Convinced 140 was more than defendable, we got off to a positive start after lunch in the brightening and warmer afternoon, with Kiwi openers Beath and Hill delivering some tight bowling and each grabbing a key early wicket for cheap (Yanagisawa and Hanada). But the third wicket seemed to elude us. Alex replaced Gav and bowled well but to no gain. Tiny edges continued to slip through gaps and our frustration started to build as we bled 1s and 2s.
So on came the masters of spin, Shax and Rony, and we got a break when the Russian gazelle safely chested a high and deep screamer on the boundary. He didn’t have to cover much ground for it, but it was a breathless few seconds for all to watch, and Koolhof seemed a little affronted at the team’s lack of absolute faith in him. “I haven’t dropped a catch in 2 years!” he cried. Of course we all know what happens after someone says that. Sure enough, a couple of overs later danger man Ogawa knocks a similar shot high and deep to the Vibram Master, and he gets under it easy enough but botches it completely. To add insult to the Prez’s injury, Ogawa went on to score 44 in the key Wyverns partnership of the day.
The one thing the Wommies can’t be faulted for, though, is persistence. Mentally, physically, and verbally, we never gave up. We kept the bowling reasonably tight, with Rony in especially good form, bagging himself a decent 3 for 32 off 7. We were quick on to balls in the field, with Englishman debutant Andy Baines performing Jonte-esque stunts to stop slamming drives and cuts. Even Hamburger got in on the action, running half with his back to the ball to take an uncharacteristically cool catch somewhere round deep mid wicket. And shortly after that Gavin avoided a Herschelle nomination to take us closer to the end of the Wyverns line up.

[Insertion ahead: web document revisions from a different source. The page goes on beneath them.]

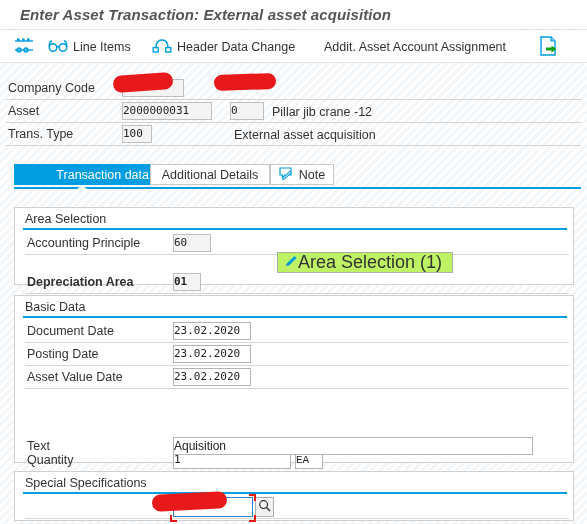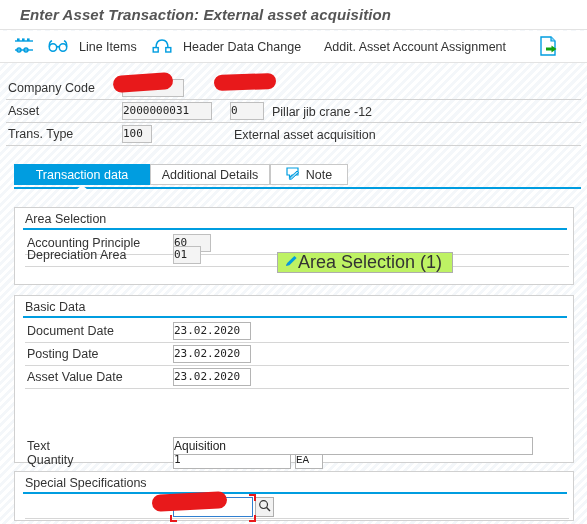"Line Items" .tb-item { gap: 11px -> 5px }
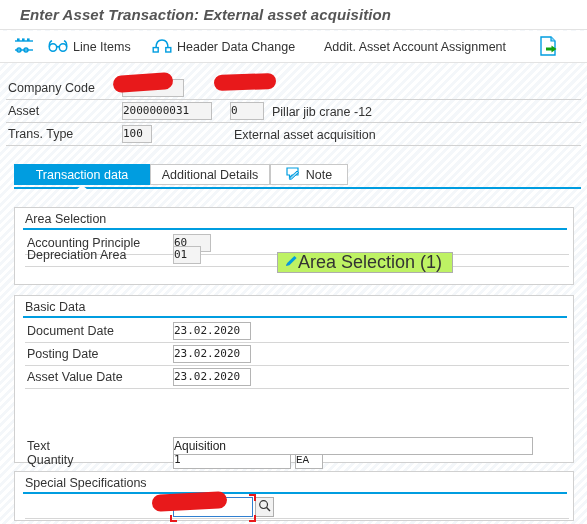"Transaction data" div.tab { justify-content: none -> flex-end }
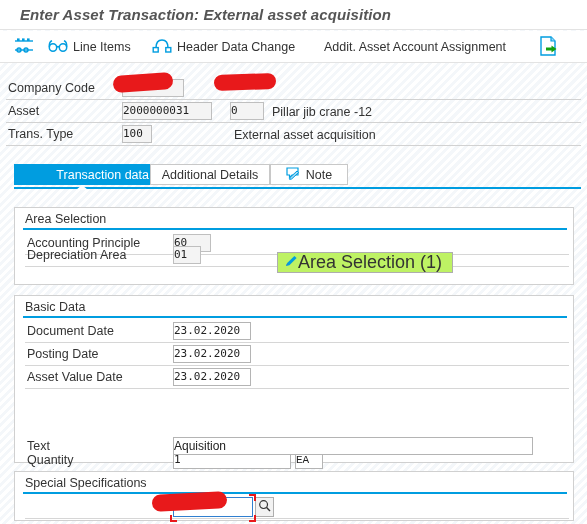"Note" div.tab { width: 78px -> 64px }
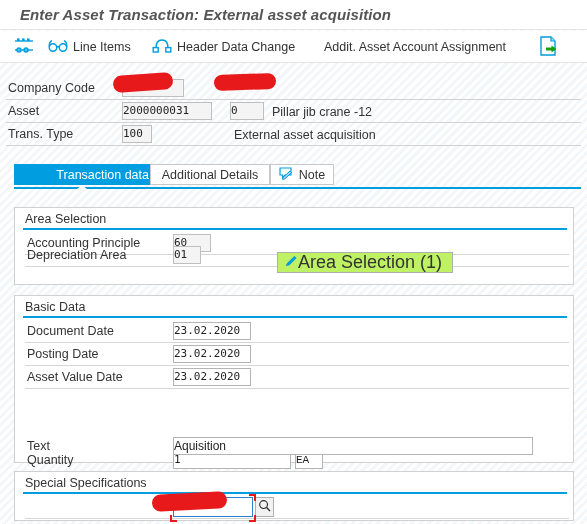"Depreciation Area" div.prow { font-weight: none -> bold; top: 37px -> 64px }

But defending 15 runs against 2 wickets and 9 overs was a tough ask, and we just weren’t up to it on the day. We succumbed shortly afterwards, in the 32nd over.
Chino and Ogawa batted well for the Wyverns, Ogawa earning himself Hardys’ Man of the Match for his team. Dino took the same trophy for the Wombats, and Hamburger got a bottle of wine for his catch.
Anyway, even when the cricket’s all over, there’s always the second and unfailable part of the day: the beers and banter on a Sunday afternoon on the grass with a bunch of good blokes happy just to be kicking back after a good run around.
We polished off the first round of beers on the field, and the team divided over the merits of conbini v maccas, so we did both. Later in the bus, fed and boozing, we discussed heroin and Keith Richards, nurses and sponge baths, how we miss Curly’s sex-related questions, the difference between being a strict catholic and a loose non-catholic, and the definition of a girlfriend, with no real clear resolution on any topic but a great yarn nonetheless. Daisy Beath took umbrage at Hajime’s newly exposed racism, and Alex Koolhof tried to kill us texting while driving. But at least no bones were broken or third-party property damaged.